▸ WHAT IS NEEDED:
Take the line that contains "Buddy MIK 2.0" as the first and the last line of the material as the final one; set down exactly the lines in that span.

-----

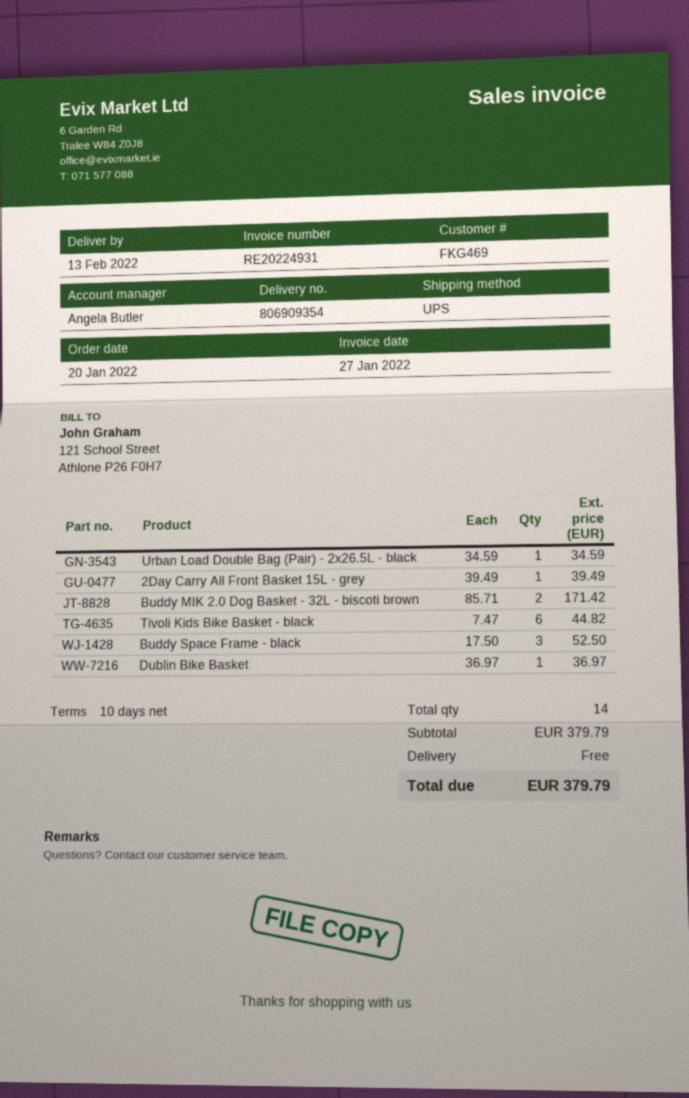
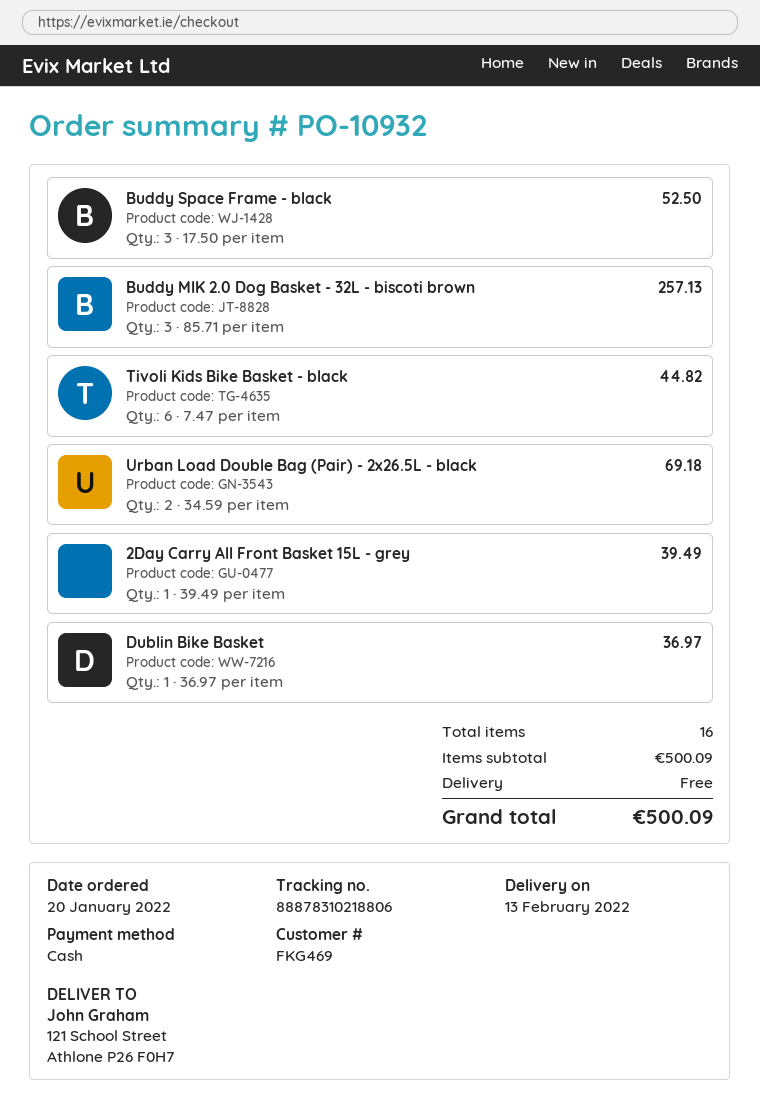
Urban Load Double Bag (Pair) - 2x26.5L - black: 1 x 34.59 = 34.59 -> 2 x 34.59 = 69.18
Buddy MIK 2.0 Dog Basket - 32L - biscoti brown: 2 x 85.71 = 171.42 -> 3 x 85.71 = 257.13
total quantity: 14 -> 16
subtotal: 379.79 -> 500.09
total: 379.79 -> 500.09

-----

▸ RESULT OF THE TASK:
Buddy MIK 2.0 Dog Basket - 32L - biscoti brown: 2 x 85.71 = 171.42 -> 3 x 85.71 = 257.13
total quantity: 14 -> 16
subtotal: 379.79 -> 500.09
total: 379.79 -> 500.09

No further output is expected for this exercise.